§ PROBLEM REQUIREMENTS:
Set down the data below word for word, and leave the images aside.

§ Change listing data:
........
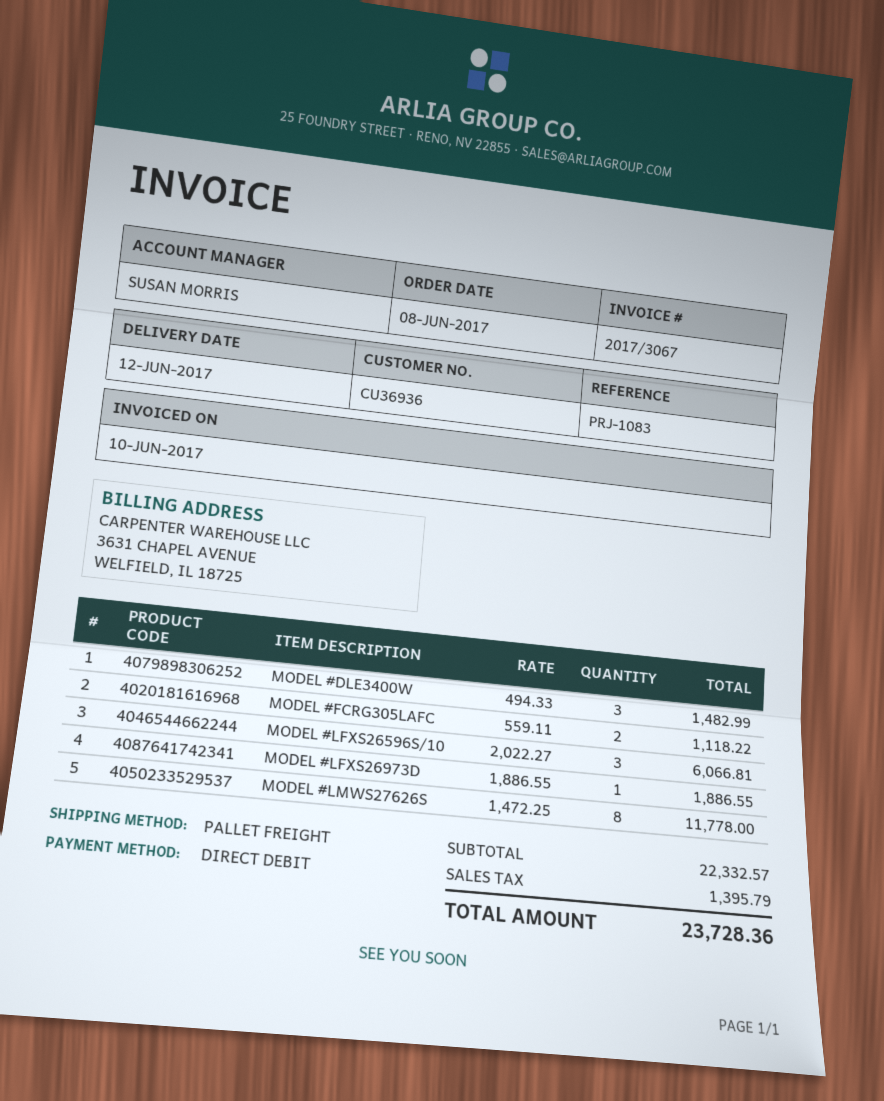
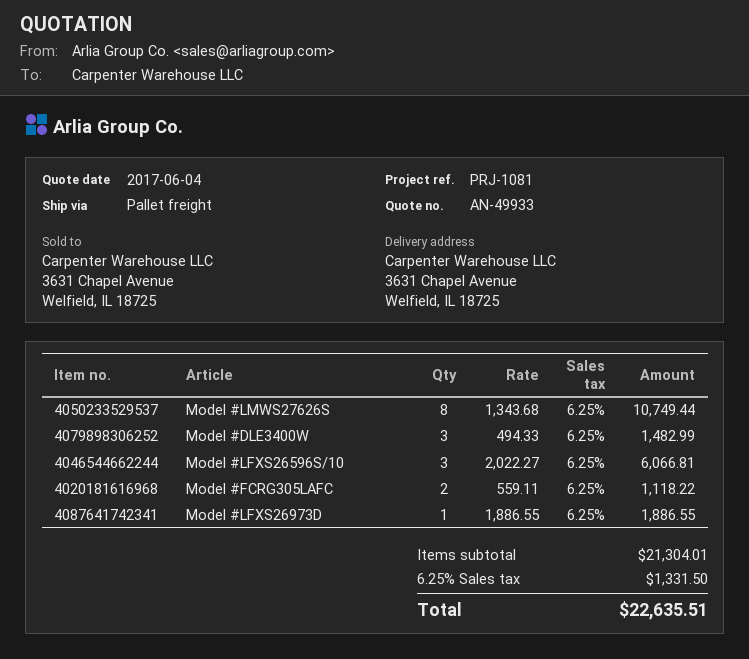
reference: PRJ-1083 -> PRJ-1081
MODEL #LMWS27626S: 8 x 1472.25 = 11778.00 -> 8 x 1343.68 = 10749.44
subtotal: 22332.57 -> 21304.01
tax: 1395.79 -> 1331.50
total: 23728.36 -> 22635.51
........
§ OUTPUT FOR THIS TASK:
reference: PRJ-1083 -> PRJ-1081
MODEL #LMWS27626S: 8 x 1472.25 = 11778.00 -> 8 x 1343.68 = 10749.44
subtotal: 22332.57 -> 21304.01
tax: 1395.79 -> 1331.50
total: 23728.36 -> 22635.51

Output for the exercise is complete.